Who might use microbicides? Women whose partners refuse to use condoms. And who are those women? Many are poor, living in Third World countries, and their use of microbicides would have to be heavily subsidized. They also happen to be the population in which AIDS is spreading fastest.
At a conference of the alliance in Washington last month, participants learned of a survey by British researchers, who interviewed officials from 30 pharmaceutical companies. The executives said their firms wouldn't go into microbicides unless there was a guaranteed $1 billion global market, and one official said it might cost $40 million just to research the market for the product.
With little interest from industry, microbicide researchers must rely on NIH funding for clinical trials. But in a Catch-22, many NIH officials see microbicides as something industry should tackle. In NIH's view, the product lacks pizazz. Most microbicides use relatively crude materials -- detergents and simple antibacterial creams -- which contrasts sharply with the elegantly formulated antivirals that are the current gold standard for fighting AIDS in the developed world. And they can't compete with the fascinating immunology that's involved in working on a vaccine.
"The people on NIH study sections that consider grants for these things are interested in molecular biology," says Thomas Moench, whose Baltimore company, ReProtect, has a product, BufferGel, that is entering expanded clinical trials. BufferGel's main ingredient is a polyacylic acid, a common ingredient of household medications like Tylenol.
"Vaccines are a nice clean thing you give a little baby in their deltoid muscle. Microbicide is something you put on people's private parts. No one wants to hear about it."
Roberta Black, who is in charge of microbicides at the NIAID, says the problem isn't lack of interest but lack of information. "What makes one model of microbicides better than another? We don't know that yet," she says.
Microbicides do have some technical problems.

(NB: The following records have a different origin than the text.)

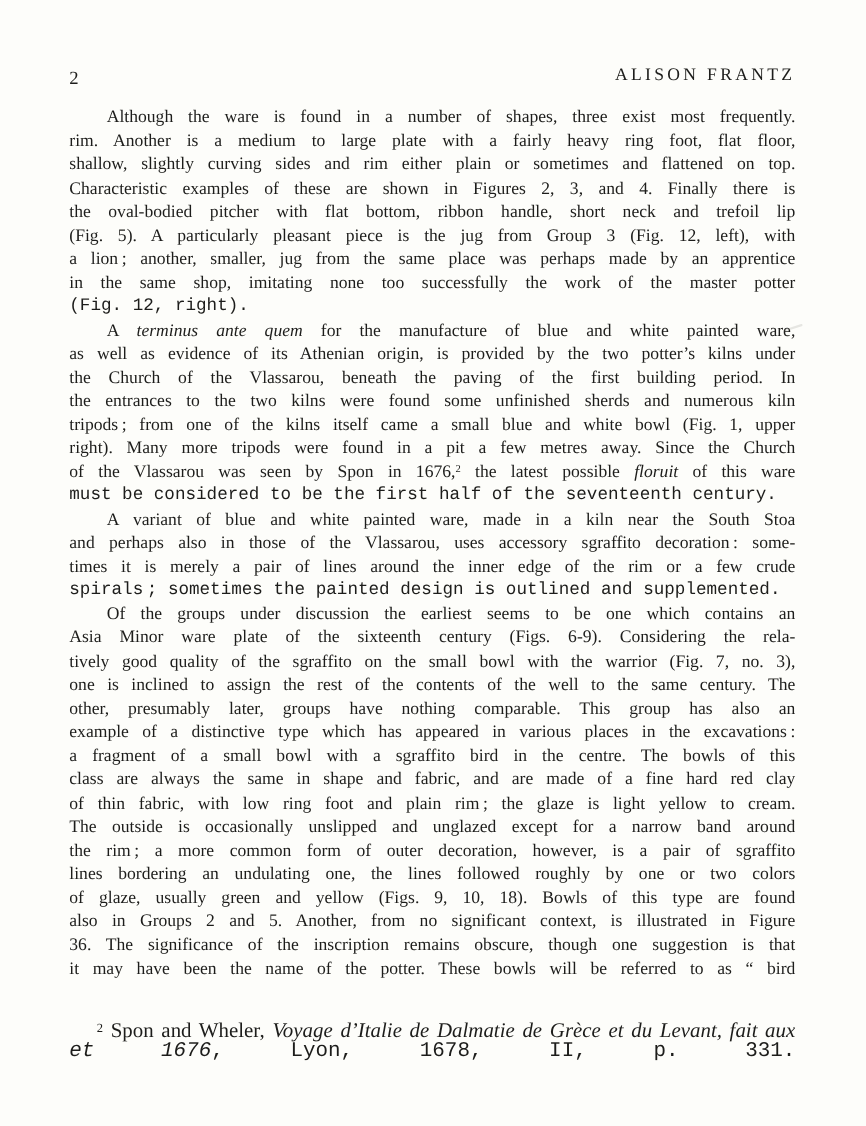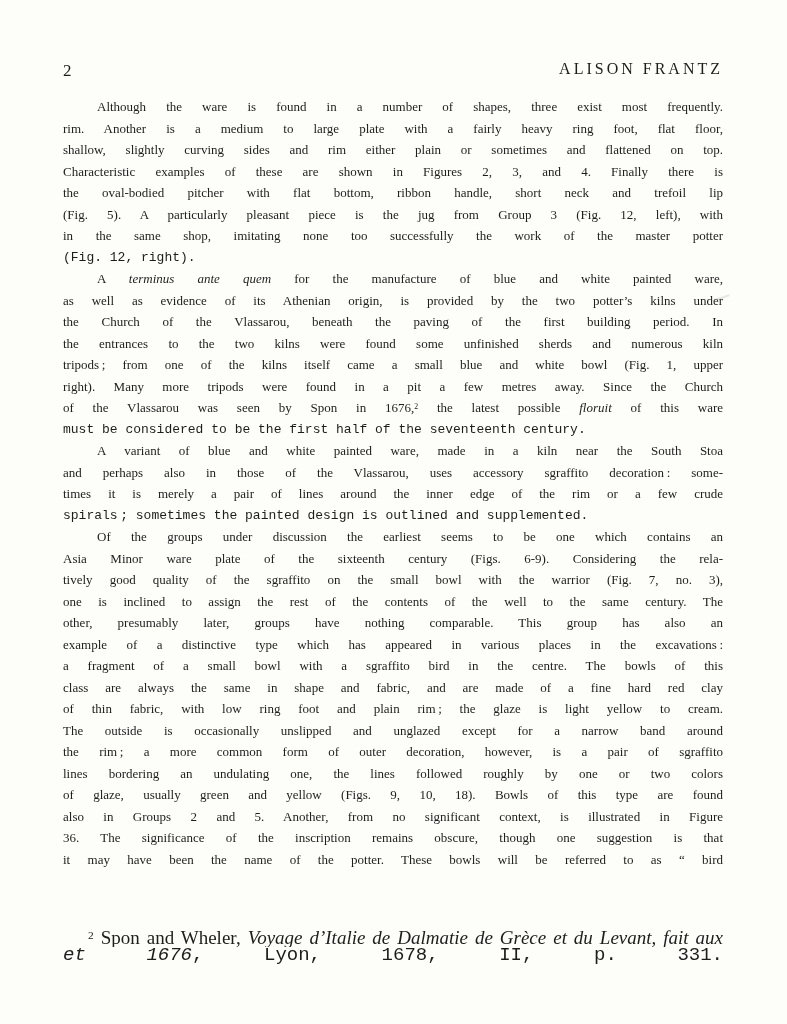--- a/index.html
+++ b/index.html
@@ -36,7 +36,7 @@
     width: 660px;
   }
   .textblock .line {
-    font-size: 13px;
+    font-size: 16px;
     height: 21.5px;
     line-height: 21.5px;
     text-align: justify;

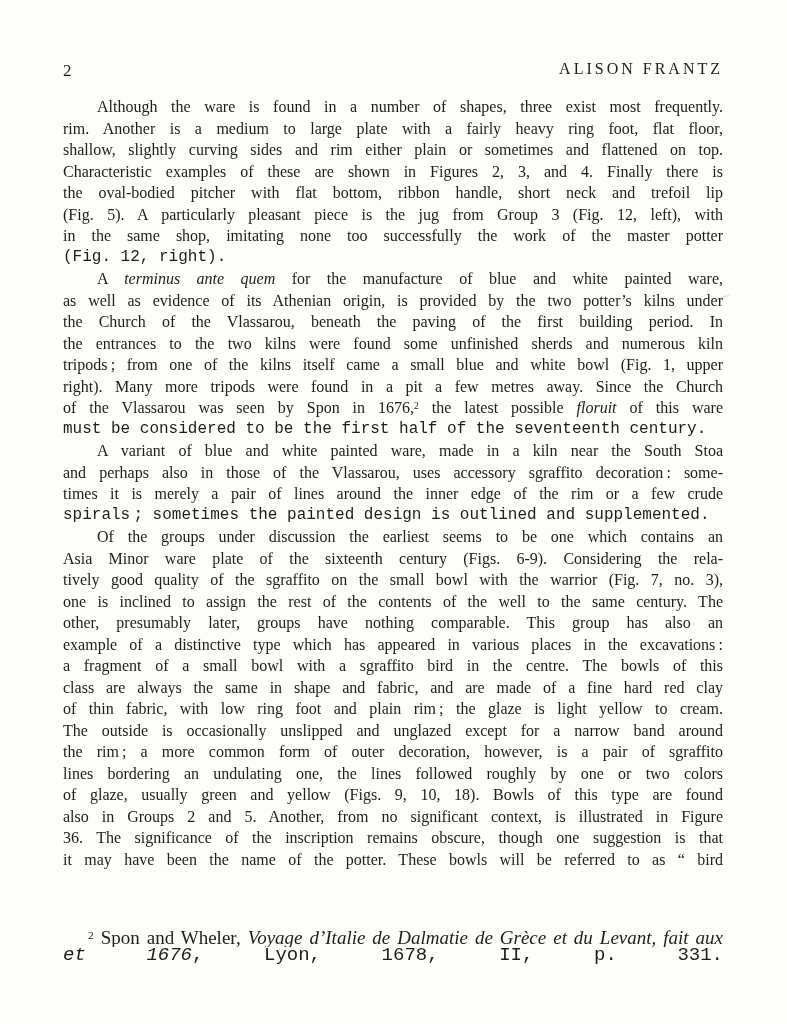--- a/index.html
+++ b/index.html
@@ -92,6 +92,7 @@
       <div class="line"><span>Characteristic examples of these are shown in Figures 2, 3, and 4. Finally there is</span></div>
       <div class="line"><span>the oval-bodied pitcher with flat bottom, ribbon handle, short neck and trefoil lip</span></div>
       <div class="line"><span>(Fig. 5). A particularly pleasant piece is the jug from Group 3 (Fig. 12, left), with</span></div>
+      <div class="line"><span>a lion ; another, smaller, jug from the same place was perhaps made by an apprentice</span></div>
       <div class="line"><span>in the same shop, imitating none too successfully the work of the master potter</span></div>
       <div class="line end"><span>(Fig. 12, right).</span></div>
       <div class="line indent"><span>A </span><span class="seg-i">terminus ante quem</span><span> for the manufacture of blue and white painted ware,</span></div>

The commonly used detergent not only kills germs but can also destroy healthy bacteria and damage the lining of the vagina. The first microbicide candidate tested in a large study, the contraceptive Today sponge, failed miserably when used by prostitutes.
"Instead of getting dishpan hands, they got dishpan vaginas," Cone says. "That made them more susceptible to HIV."
Inner Confidence, a product developed by Larry Ford at Biofem, includes a detergent and lactobacilli -- healthful bacteria in time-release capsules that are intended to recolonize the vagina after the detergent has done its work. It's a "weed and seed" approach.
Michael Hamrell, a respected scientist who has taken over the product's development since Ford's death, says it should enter trials within a few years. But Cone says Inner Confidence is "nowheresville." And Moench speculates that problems with the product might have been behind some of the trouble at Biofem.